What I'm saying is the expenses around them are also increasing. They are responsible for huge sums of money at this point, I don't really have an issue with their salaries. If capitalism works for the players it works for the coaches. Were you suggesting some sort of pay cap for coaches earlier?
I don’t have an issue with high levels of executive compensation either. However, what I’m saying for athletics is that the level of coach compensation and spend in some areas is inflated because the pool of funds from which they could draw was artificially high. Which means that if the cost structure of the athletics department were to change (i.e., athletes deemed employees), then there is fat that can be trimmed in order to adjust.
As an analogy, let’s say there is a mature market for widgets consisting of 4 manufacturers with similar metrics (e.g., margin, COGS as % revenue, SG&A as % revenue). Then a new competitor enters with a widget that’s slightly higher quality and slightly lower COGS. More importantly, this new company found a legal loophole that enabled them to staff their manufacturing lines entirely with unpaid interns.
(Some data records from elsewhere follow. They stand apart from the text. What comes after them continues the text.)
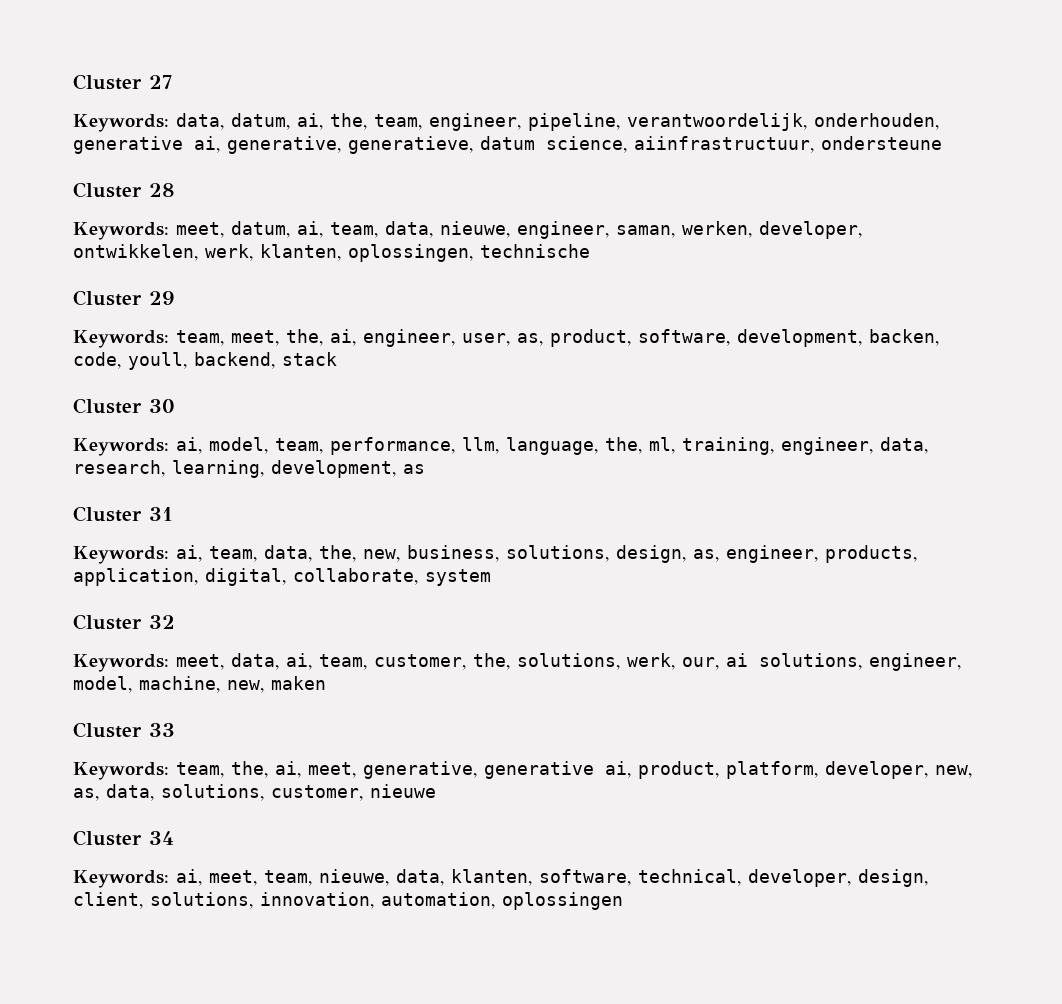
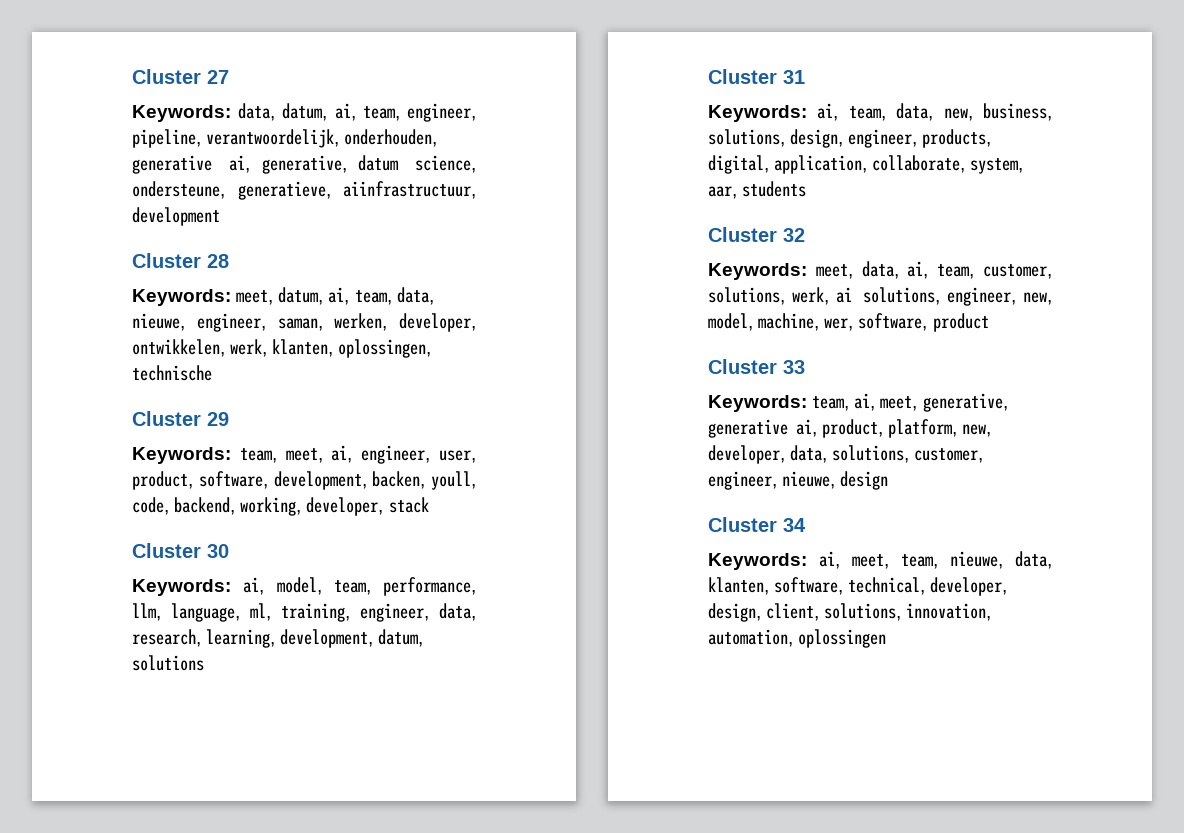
- Keywords: data, datum, ai, the, team, engineer, pipeline, verantwoordelijk, onderhouden, generative ai, generative, generatieve, datum science, aiinfrastructuur, ondersteune
+ Keywords: data, datum, ai, team, engineer, pipeline, verantwoordelijk, onderhouden, generative ai, generative, datum science, ondersteune, generatieve, aiinfrastructuur, development
- Keywords: team, meet, the, ai, engineer, user, as, product, software, development, backen, code, youll, backend, stack
+ Keywords: team, meet, ai, engineer, user, product, software, development, backen, youll, code, backend, working, developer, stack
- Keywords: ai, model, team, performance, llm, language, the, ml, training, engineer, data, research, learning, development, as
+ Keywords: ai, model, team, performance, llm, language, ml, training, engineer, data, research, learning, development, datum, solutions
- Keywords: ai, team, data, the, new, business, solutions, design, as, engineer, products, application, digital, collaborate, system
+ Keywords: ai, team, data, new, business, solutions, design, engineer, products, digital, application, collaborate, system, aar, students
- Keywords: meet, data, ai, team, customer, the, solutions, werk, our, ai solutions, engineer, model, machine, new, maken
+ Keywords: meet, data, ai, team, customer, solutions, werk, ai solutions, engineer, new, model, machine, wer, software, product
- Keywords: team, the, ai, meet, generative, generative ai, product, platform, developer, new, as, data, solutions, customer, nieuwe
+ Keywords: team, ai, meet, generative, generative ai, product, platform, new, developer, data, solutions, customer, engineer, nieuwe, design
If all 5 companies have similar management structures, then I would expect compensation of management roles to be pretty similar for the 4 original companies. But because the new company has significantly lower labor costs in the factory, then you’ll likely see management salaries that are also significantly inflated relative to their peers because they have the luxury of over paying to attract talent without negatively impacting their profitability.
Now if the IRS suddenly tells this new company that their intern idea is breaking the law and they need to be treated as employees, that doesn’t mean that the business is no longer viable. The still have good revenue, a better product, lower COGS, etc. Their issue is simply that their SG&A is too high for their industry and they’ll need to restructure their costs to manage the fact that they now have to pay wages to the factory workers.
There will likely be a transition period that will be a bit painful as the new company resets pay bands for management, but the company will be fine once they do that and get past a period of employee turnover.
Similarly, if by some chance student athletes are deemed employees, then athletics departments will simply have to adjust how they allocate their funds and restructure their costs. And this doesn’t mean capping coaches’ salaries.
There may be a painful transition period, but there are ways that schools could manage through this without the world ending.